Pot Subur Hutan Gundul

Seratus juta pohon harus ditanam di Indonesia, kata pemerintah beberapa tahun lalu.
Maka mulailah ibu-ibu PKK, anak sekolah, pegawai negeri, sampai tentara semua tumplek-blek menanam tumbuhan di pot, kebun, halaman rumah dan sekolah, atau taman kota. Bagus sekali dan perlu didukung supaya kota jadi segar dan hijau royo-royo. Penduduk jadi sadar lingkungan.

Tapi sepertinya ada yang ketinggalan nih. Ketinggalan ini mungkin hanya berlaku bagi saya yang kurang pergaulan alias kuper dan kurang informasi. Sepertinya program reboisasi atawa penanaman kembali hutan kok kurang digalakkan?! Bukankah hutan yang rusak dan gundul merupakan salah satu penyebab pemanasan global?! Rusaknya hutan juga berarti hilangnya habitat hewan dan musnahnya keanekaragaman hayati, bukan?! Jadi kenapa tidak ada usaha keras untuk menyelamatkan hutan selain merazia kayu gelondongan ilegal?!

Penyelamatan hutan (reboisasi, penghijauan, dan pemeliharaan) lebih mendesak dilakukan karena selain menghambat pelepasan gas-gas hasil polusi, punahnya hewan karena habitatnya rusak bisa dicegah, juga bencana seperti banjir dan longsor. Selain itu pepohonan memang mengikat gas karbondioksida, karena itulah ia mampu mencegah polusi dan membuat udara segar. Namun, pohon-pohon yang mati akan melepaskan kembali karbondioksida yang dulu disimpan pada jaringan kulitnya. Jika tidak ada pohon baru yang menggantikan mengikatnya, maka karbondioksida itu akan lepas ke atmosfer dan menumpuk di rumah kaca, menyebabkan panas yang dikirim ke bumi lebih banyak.
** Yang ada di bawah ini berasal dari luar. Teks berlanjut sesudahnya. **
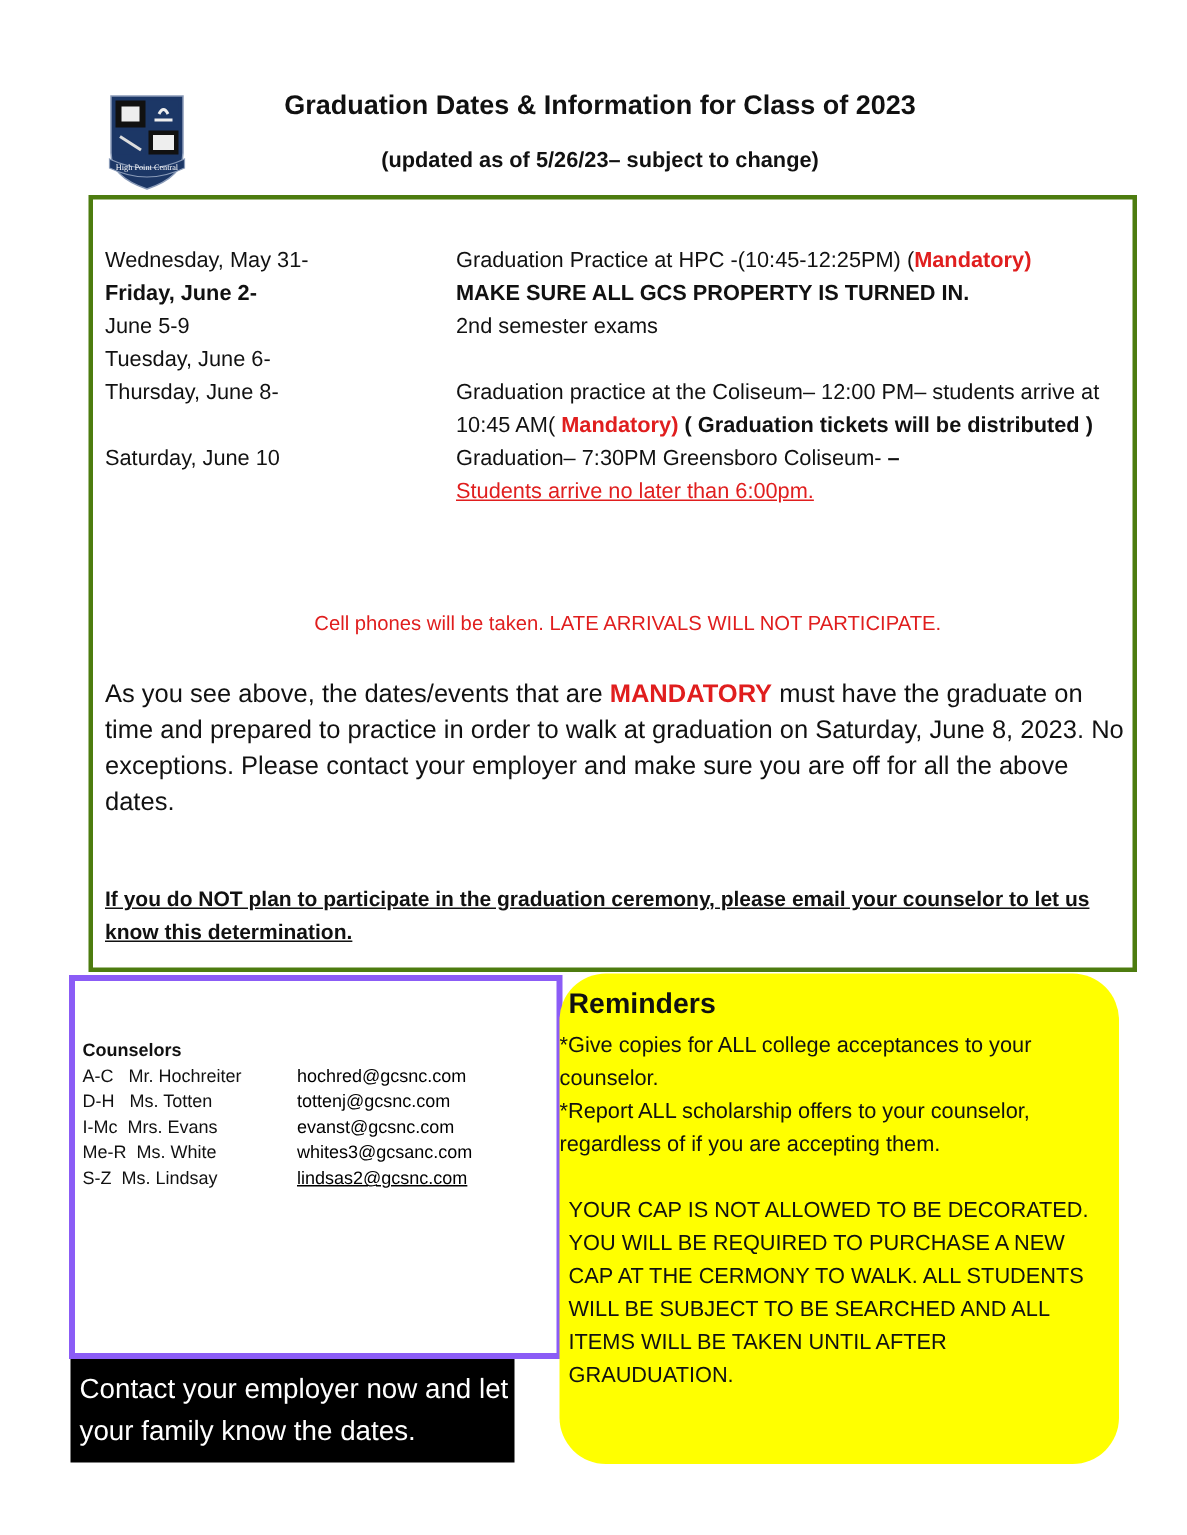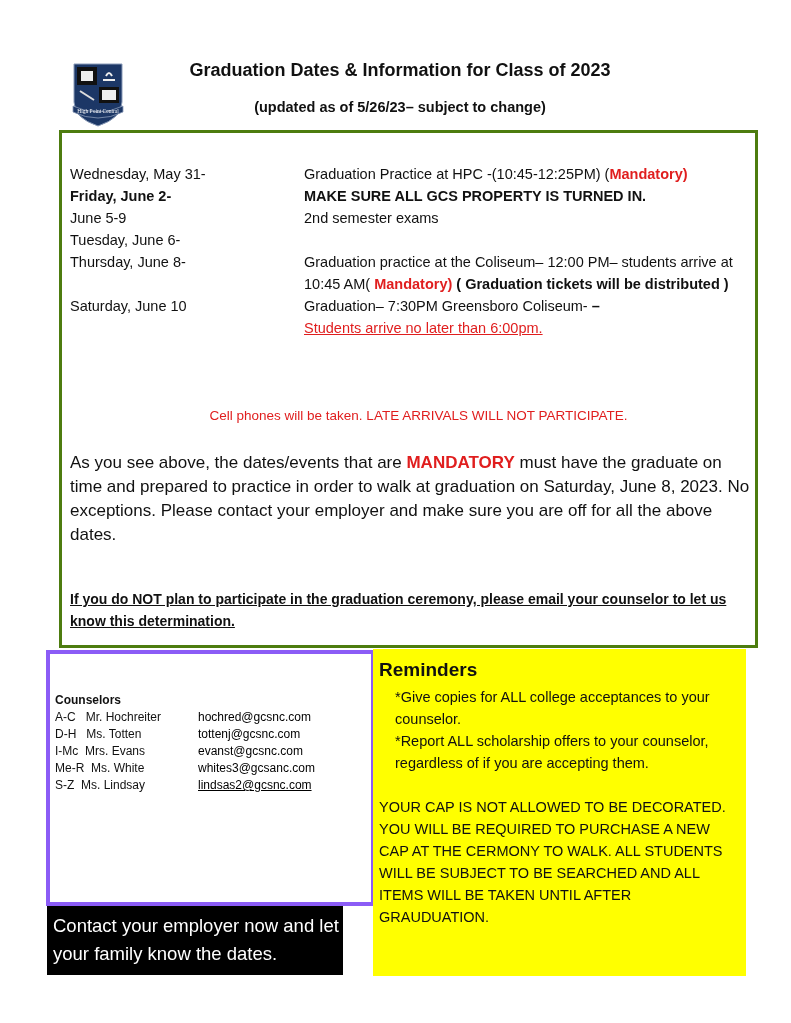--- a/index.html
+++ b/index.html
@@ -26,23 +26,23 @@
   #optout { left: 8px; top: 455px; width: 680px; font-size: 14px; line-height: 22px; font-weight: bold; text-decoration: underline; }
 
   #red-box { left: 46px; top: 650px; width: 321px; height: 248px; border: 4px solid #8b5cf6; background: #fff; }
   .ct { position: absolute; left: 5px; font-size: 12px; line-height: 17px; }
   .ct .r { display: flex; }
   .ct .n { width: 143px; flex: none; }
   .ct h4 { margin: 0; font-size: 12px; font-weight: bold; }
 
   #black-box { left: 47px; top: 906px; width: 296px; height: 69px; background: #000; color: #fff; font-size: 18.5px; line-height: 28px; padding: 6px 0 0 6px; box-sizing: border-box; }
 
-  #yellow-box { left: 373px; top: 649px; width: 373px; height: 327px; background: #ffff00; }
+  #yellow-box { left: 373px; top: 649px; width: 373px; height: 327px; background: #ffff00; border-radius: 31px; }
   #rem-title { left: 6px; top: 10px; font-size: 19px; font-weight: bold; }
-  #rem-list { left: 22px; top: 37px; width: 362px; font-size: 14.5px; line-height: 22px; }
+  #rem-list { left: 0; top: 37px; width: 362px; font-size: 14.5px; line-height: 22px; }
   #rem-caps { left: 6px; top: 147px; width: 362px; font-size: 14.5px; line-height: 22px; }
   a.link { color: #000000; text-decoration: underline; }
 </style>
 </head>
 <body>
 
 <div class="abs" id="logo">
   <svg width="56" height="68" viewBox="0 0 56 68">
     <path d="M4 2 H52 V40 Q52 56 28 64 Q4 56 4 40 Z" fill="#1c3766" stroke="#8a9bb8" stroke-width="1"></path>
     <rect x="7" y="5" width="20" height="18" fill="#111"></rect>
Karena itulah rehabilitasi hutan harus sama galaknya dilakukan seperti penanaman pohon oleh ibu-ibu, anak-anak, dan tentara itu. Memang tak mudah melakukannya.

Pepohonan yang akan ditanam dihutan tentu bukan bibit pohon kecil-kecil seperti yang ditanam di pot atau kebun, melainkan tanaman yang sudah besar dan cukup umur. Untuk memelihara pohon yang akan ditanam di hutan, dari pembibitan sampai cukup umur perlu waktu bertahun-tahun, ada yang sampai 10 tahun. Belum lagi berhadapan dengan perusahaan pemegang HPH, juga masyarakat yang ingin mengubah hutan menjadi kebun sawit dan karet. Selain itu butuh pengawasan, pula butuh dana yang besar.
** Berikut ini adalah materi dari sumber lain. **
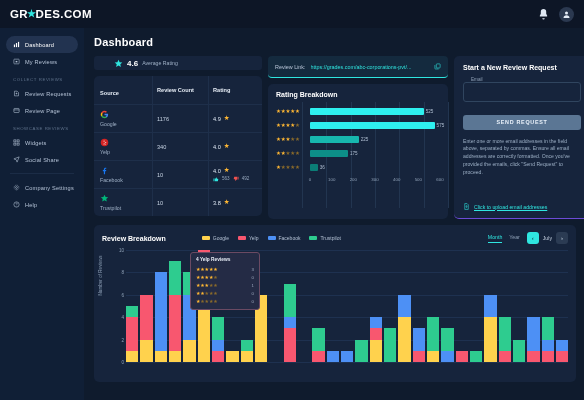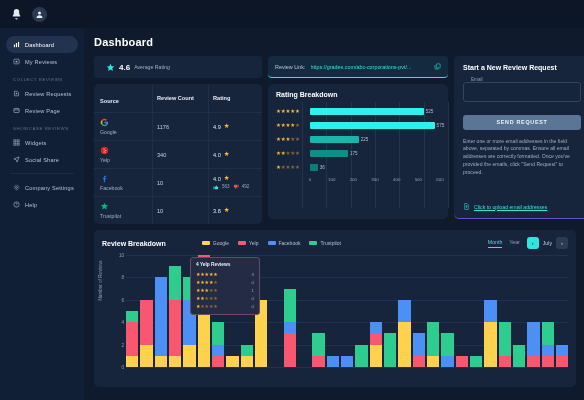--- a/index.html
+++ b/index.html
@@ -55,22 +55,22 @@
   .row1 { display: flex; gap: 6px; align-items: flex-start; }
   .col-left { width: 168px; flex: none; }
   .col-mid { width: 180px; flex: none; }
   .col-right { width: 136px; flex: none; }
 
   .card { background: #16243c; border-radius: 5px; }
 
   
   .stats { display: flex; gap: 6px; }
   .stat {
-    background: #16243c; border-radius: 3px; height: 22px;
-    display: flex; align-items: center; gap: 4px; padding: 0 12px; flex: 1;
+    background: #16243c; border-radius: 3px; height: 14px;
+    display: flex; align-items: center; gap: 4px; padding: 0 20px; flex: 1;
   }
   .stat .big { font-size: 8px; font-weight: 700; color: #fff; }
   .stat .lbl { font-size: 5.2px; color: #9fb0c6; }
   .stat .sic { width: 9px; height: 9px; flex: none; display: block; }
   .purple-chip {
     width: 10px; height: 8px; background: #7b61ff; border-radius: 2px; flex: none;
     position: relative;
   }
   .purple-chip:after {
     content:""; position:absolute; left:2px; bottom:-2px;
@@ -199,20 +199,25 @@
   .tt-stars .on { color: #ffb733; }
   .tt-stars .off { color: #8a6a2a; }
   .tt-num { font-size: 4.4px; color: #9aa7bd; }
 </style>
 </head>
 <body>
 
 <div class="app">
 
   <div class="topbar">
+    <div class="logo">
+      <span>GR</span>
+        <span class="star">★</span>
+        <span>DES.COM</span>
+    </div>
     <div class="topicons">
       <svg class="ic-bell" viewBox="0 0 24 24">
         <path fill="#dfe8f3" d="M12 2a5 5 0 0 0-5 5v3.6L5.2 14.2c-.4.7.1 1.6.9 1.6h11.8c.8 0 1.3-.9.9-1.6L17 10.6V7a5 5 0 0 0-5-5zm0 19a2.3 2.3 0 0 0 2.3-2.2H9.7A2.3 2.3 0 0 0 12 21z"></path>
       </svg>
       <div class="avatar">
         <svg width="9" height="9" viewBox="0 0 24 24">
           <circle cx="12" cy="8" r="4" fill="#e6eef8"></circle>
           <path fill="#e6eef8" d="M4 21c0-4.4 3.6-7 8-7s8 2.6 8 7z"></path>
         </svg>
       </div>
Tapi semua pasti bisa dilakukan. Kalau peraturan dan pengawasan berjalan sesuai koridor, masyarakat dilibatkan, dan sabar (karena pemulihan hutan butuh waktu lama), tentu kerusakan hutan masih bisa diperbaiki.
Atau mungkin negara kita merasa tak perlu serius melakukan rehabilitasi hutan karena memang “sudah tak punya hutan”?! Padahal hutan hujan di Indonesia adalah salah satu yang terbesar dan berperan besar bagi pengendalian iklim di bumi. Ya sudahlah.
Pasal 33 Ayat 3 UUD 1945 : “Bumi dan air dan kekayaan alam yang terkandung di dalamnya dikuasai oleh negara dan dipergunakan untuk sebesar-besar kemakmuran rakyat.”